PostgreSQL Development, 24x7 Support, Remote DBA, Training & Services

Re: [sqlsmith] Crash in mcv_get_match_bitmap

From

Tom Lane

Date:

10 July 2019, 21:31:05

Tomas Vondra <tomas.vondra@2ndquadrant.com> writes:
> BTW which other thread? I don't see any other threads mentioning this
> function.


https://www.postgresql.org/message-id/flat/CA%2Bu7OA65%2BjEFb_TyV5g%2BKq%2BonyJ2skMOPzgTgFH%2BqgLwszRqvw%40mail.gmail.com

            regards, tom lane

Re: [sqlsmith] Crash in mcv_get_match_bitmap

From

Tom Lane

Date:

10 July 2019, 21:45:24

Tomas Vondra <tomas.vondra@2ndquadrant.com> writes:
> Yeah, that's a bug.

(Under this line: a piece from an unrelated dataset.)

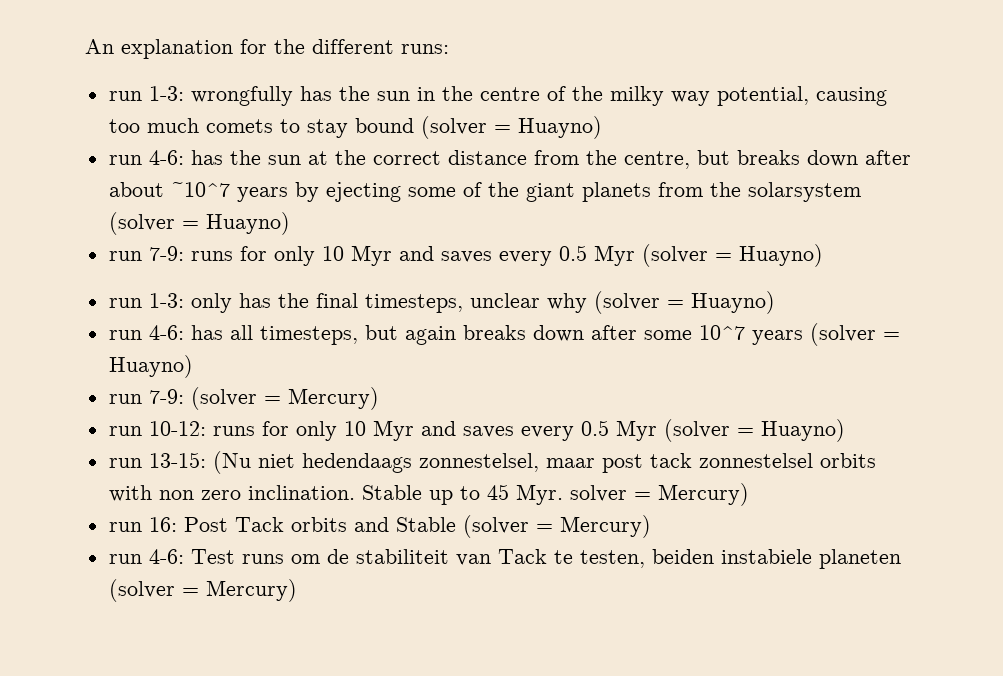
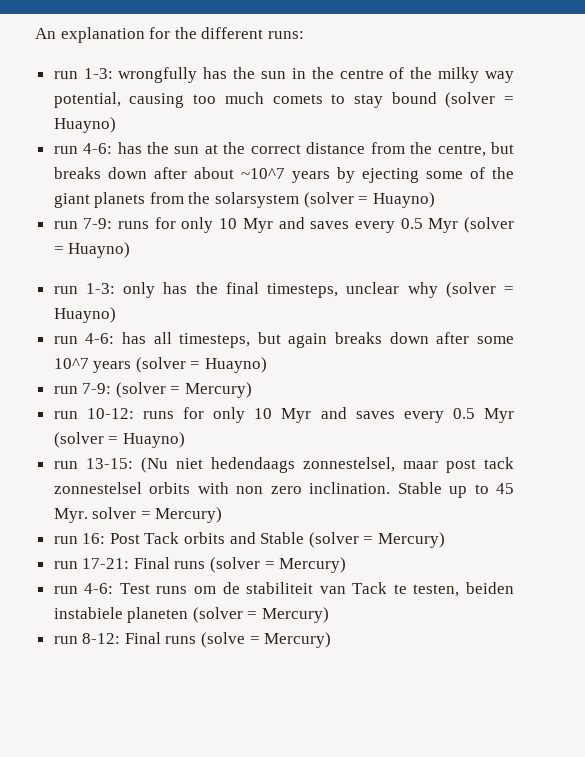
(651, 526) none -> [53,557,347,573] // run 17-21: Final runs (solver = Mercury)
(297, 590) none -> [53,632,332,648] // run 8-12: Final runs (solve = Mercury)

Will fix (not sure how yet).

You could do worse than replace this:

        ok = (NumRelids(clause) == 1) &&
            (is_pseudo_constant_clause(lsecond(expr->args)) ||
             (varonleft = false,
              is_pseudo_constant_clause(linitial(expr->args))));

with something like

    if (IsA(linitial(expr->args), Var) &&
        IsA(lsecond(expr->args), Const))
       ok = true, varonleft = true;
    else if (IsA(linitial(expr->args), Const) &&
             IsA(lsecond(expr->args), Var))
       ok = true, varonleft = false;

Or possibly get rid of varonleft as such, and merge extraction of the
"var" and "cst" variables into this test.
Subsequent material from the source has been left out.